_Work required_: Read the lines of the data below and retrieve those with "family".

(Records from a dataset)
■ ■ ■

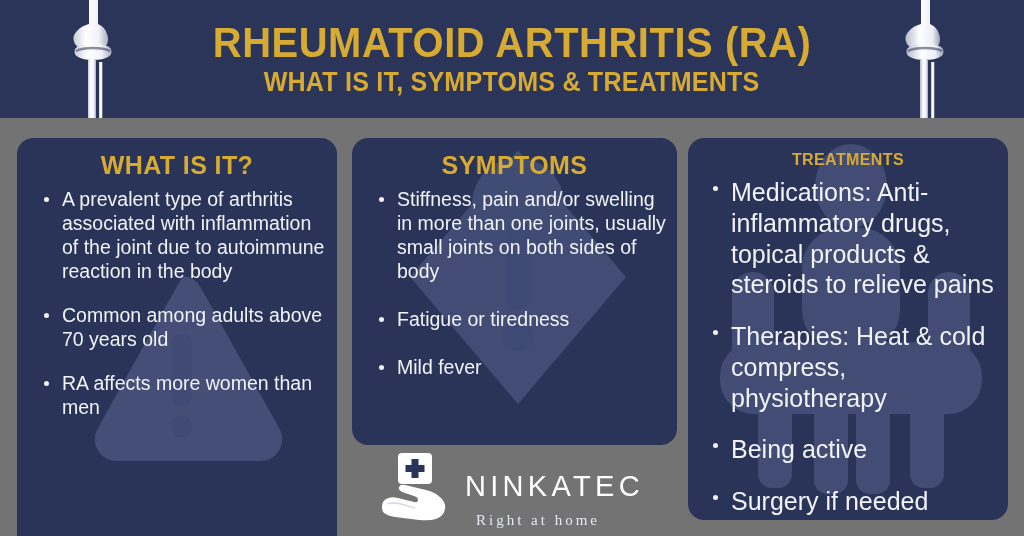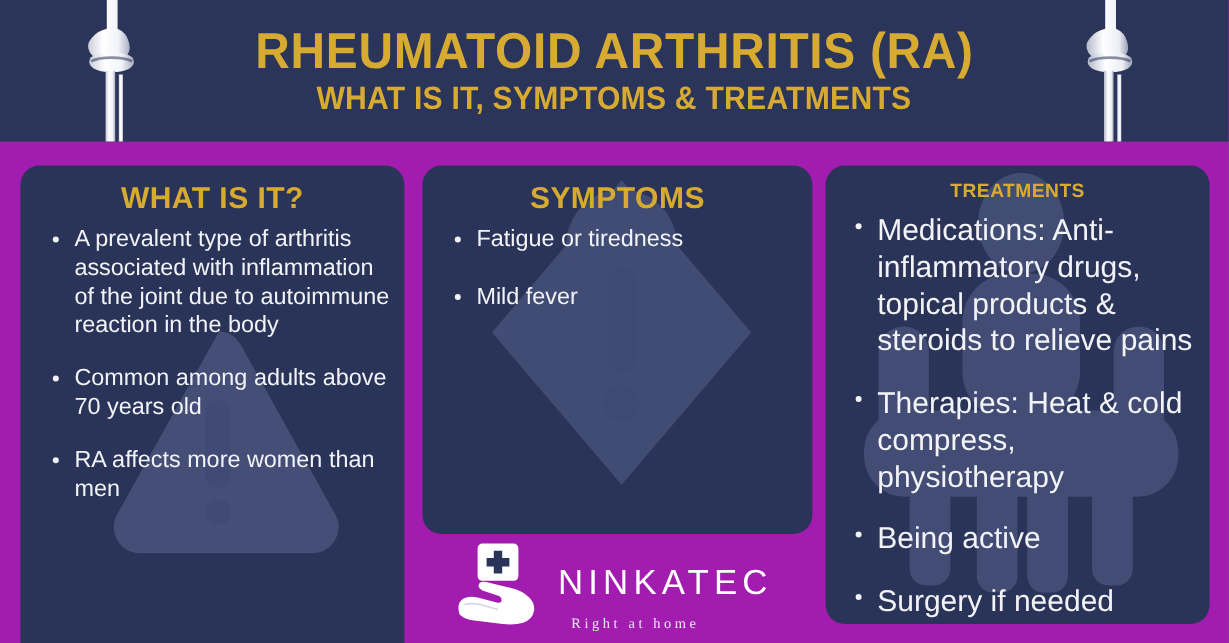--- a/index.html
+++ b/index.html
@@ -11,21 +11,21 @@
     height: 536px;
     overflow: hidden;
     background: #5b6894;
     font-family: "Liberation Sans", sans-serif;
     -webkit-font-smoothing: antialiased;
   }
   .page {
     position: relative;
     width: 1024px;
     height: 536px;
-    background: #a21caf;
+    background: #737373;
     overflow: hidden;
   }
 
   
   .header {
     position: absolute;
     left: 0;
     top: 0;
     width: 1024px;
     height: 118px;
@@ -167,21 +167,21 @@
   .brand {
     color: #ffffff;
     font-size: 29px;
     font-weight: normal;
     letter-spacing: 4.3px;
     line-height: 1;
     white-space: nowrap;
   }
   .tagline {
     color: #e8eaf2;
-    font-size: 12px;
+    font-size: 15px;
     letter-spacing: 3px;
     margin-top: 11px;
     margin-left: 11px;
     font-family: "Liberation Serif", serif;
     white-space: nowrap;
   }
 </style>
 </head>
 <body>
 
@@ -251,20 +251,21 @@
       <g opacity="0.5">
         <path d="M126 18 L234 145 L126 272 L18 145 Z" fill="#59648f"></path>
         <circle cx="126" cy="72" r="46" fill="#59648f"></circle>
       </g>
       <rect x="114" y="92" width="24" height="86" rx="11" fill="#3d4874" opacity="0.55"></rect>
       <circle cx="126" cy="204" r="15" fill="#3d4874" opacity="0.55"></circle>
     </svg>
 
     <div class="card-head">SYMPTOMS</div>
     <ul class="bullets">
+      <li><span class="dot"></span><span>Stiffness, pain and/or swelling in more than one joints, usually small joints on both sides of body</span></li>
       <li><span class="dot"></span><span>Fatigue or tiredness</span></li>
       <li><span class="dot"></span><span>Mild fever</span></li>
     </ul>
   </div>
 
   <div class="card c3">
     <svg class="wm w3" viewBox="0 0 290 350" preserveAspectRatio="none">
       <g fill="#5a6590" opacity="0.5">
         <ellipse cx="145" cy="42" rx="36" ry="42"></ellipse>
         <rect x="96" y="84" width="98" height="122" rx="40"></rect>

■ ■ ■

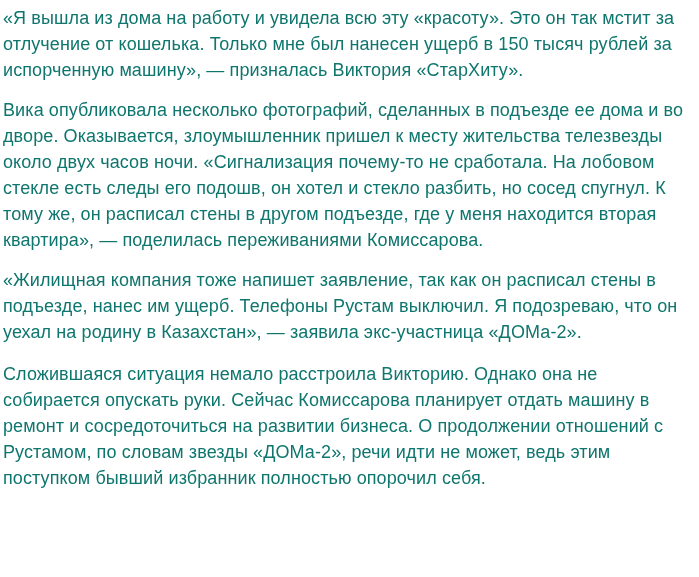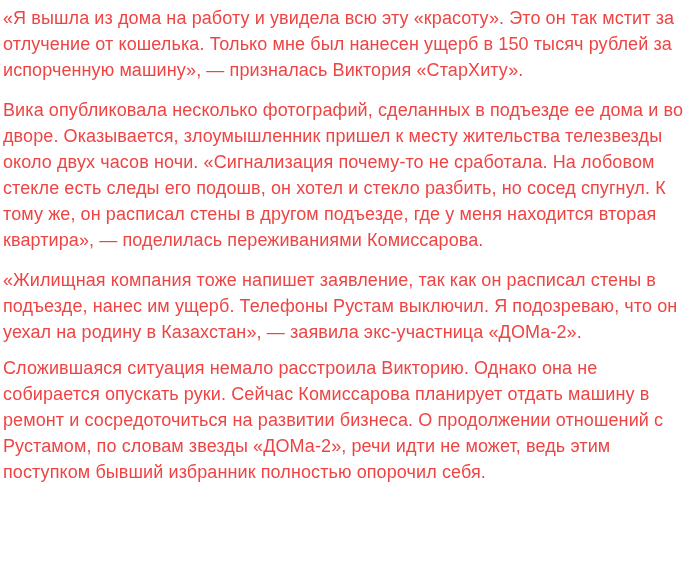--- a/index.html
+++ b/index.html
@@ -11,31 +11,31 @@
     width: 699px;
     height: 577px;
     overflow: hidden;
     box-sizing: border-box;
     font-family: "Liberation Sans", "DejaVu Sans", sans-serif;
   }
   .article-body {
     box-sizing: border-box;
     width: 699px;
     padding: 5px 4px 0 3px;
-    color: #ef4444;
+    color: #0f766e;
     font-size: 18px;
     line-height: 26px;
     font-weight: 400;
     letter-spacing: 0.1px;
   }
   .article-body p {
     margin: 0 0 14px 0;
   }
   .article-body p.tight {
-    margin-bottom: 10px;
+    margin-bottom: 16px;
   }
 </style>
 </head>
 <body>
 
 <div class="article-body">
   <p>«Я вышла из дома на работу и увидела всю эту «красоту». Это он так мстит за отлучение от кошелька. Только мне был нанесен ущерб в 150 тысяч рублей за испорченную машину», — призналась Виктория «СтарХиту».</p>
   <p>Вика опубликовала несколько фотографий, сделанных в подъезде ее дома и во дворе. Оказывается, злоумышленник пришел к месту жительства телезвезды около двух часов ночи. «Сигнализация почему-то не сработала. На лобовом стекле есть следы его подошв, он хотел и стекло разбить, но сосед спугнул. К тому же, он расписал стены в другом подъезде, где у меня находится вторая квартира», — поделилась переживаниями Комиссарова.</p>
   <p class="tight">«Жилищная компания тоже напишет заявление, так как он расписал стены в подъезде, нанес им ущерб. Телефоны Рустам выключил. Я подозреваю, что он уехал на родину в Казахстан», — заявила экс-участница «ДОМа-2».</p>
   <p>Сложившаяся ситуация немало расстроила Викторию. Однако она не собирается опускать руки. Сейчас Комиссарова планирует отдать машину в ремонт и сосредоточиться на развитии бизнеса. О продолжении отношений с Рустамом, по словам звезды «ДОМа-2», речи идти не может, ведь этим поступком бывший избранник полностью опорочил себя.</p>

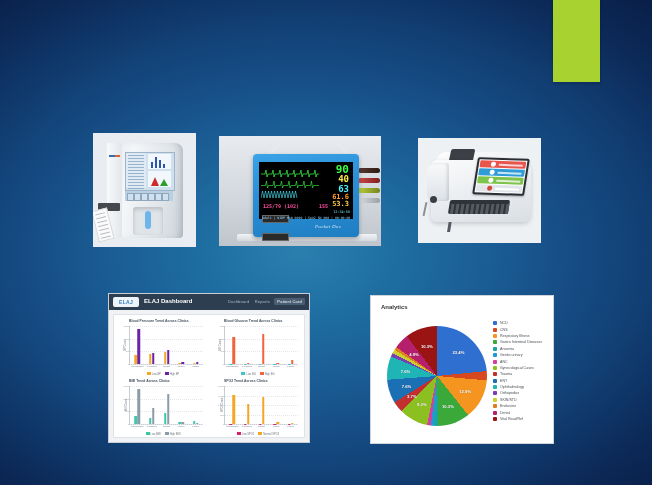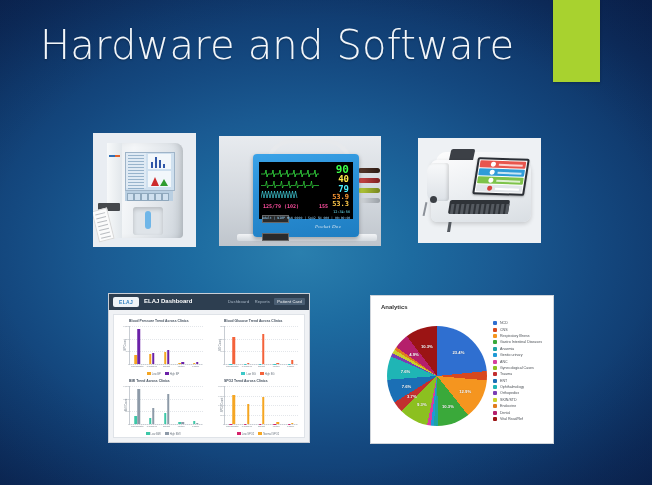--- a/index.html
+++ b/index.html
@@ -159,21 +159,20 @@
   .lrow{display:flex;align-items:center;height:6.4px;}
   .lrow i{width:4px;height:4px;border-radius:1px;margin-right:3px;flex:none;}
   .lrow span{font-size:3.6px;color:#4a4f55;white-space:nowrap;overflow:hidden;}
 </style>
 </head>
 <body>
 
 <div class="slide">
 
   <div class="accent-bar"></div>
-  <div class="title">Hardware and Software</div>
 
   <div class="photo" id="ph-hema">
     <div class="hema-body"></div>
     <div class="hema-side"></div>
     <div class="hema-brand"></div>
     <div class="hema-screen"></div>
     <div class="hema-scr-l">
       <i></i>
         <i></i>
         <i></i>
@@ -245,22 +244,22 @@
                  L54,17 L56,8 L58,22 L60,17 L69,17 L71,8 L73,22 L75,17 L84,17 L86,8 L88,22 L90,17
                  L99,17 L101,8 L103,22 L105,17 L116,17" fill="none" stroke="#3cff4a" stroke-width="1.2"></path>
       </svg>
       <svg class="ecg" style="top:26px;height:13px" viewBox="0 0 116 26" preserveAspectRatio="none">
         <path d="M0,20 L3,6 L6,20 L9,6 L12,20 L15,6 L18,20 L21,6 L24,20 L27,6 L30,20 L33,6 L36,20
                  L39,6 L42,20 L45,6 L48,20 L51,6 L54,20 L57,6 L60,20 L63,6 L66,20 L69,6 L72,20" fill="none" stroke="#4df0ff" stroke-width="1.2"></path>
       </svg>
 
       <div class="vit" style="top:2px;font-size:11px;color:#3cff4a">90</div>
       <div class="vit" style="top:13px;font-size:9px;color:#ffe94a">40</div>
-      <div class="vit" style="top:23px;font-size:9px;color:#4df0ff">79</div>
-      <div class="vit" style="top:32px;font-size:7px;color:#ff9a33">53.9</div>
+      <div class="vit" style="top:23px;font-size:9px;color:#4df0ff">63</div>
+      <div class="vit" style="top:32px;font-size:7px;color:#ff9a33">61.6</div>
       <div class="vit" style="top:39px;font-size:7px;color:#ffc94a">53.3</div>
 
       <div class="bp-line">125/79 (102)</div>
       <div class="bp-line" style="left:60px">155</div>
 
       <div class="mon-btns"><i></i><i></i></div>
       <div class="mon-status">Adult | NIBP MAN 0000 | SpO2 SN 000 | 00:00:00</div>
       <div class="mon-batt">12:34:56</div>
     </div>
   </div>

■ ■ ■

_Output of the exercise_:
     font-family: "Liberation Sans", sans-serif;
     font-family: "Liberation Serif", serif;
     font-family: "Liberation Sans", "DejaVu Sans", sans-serif;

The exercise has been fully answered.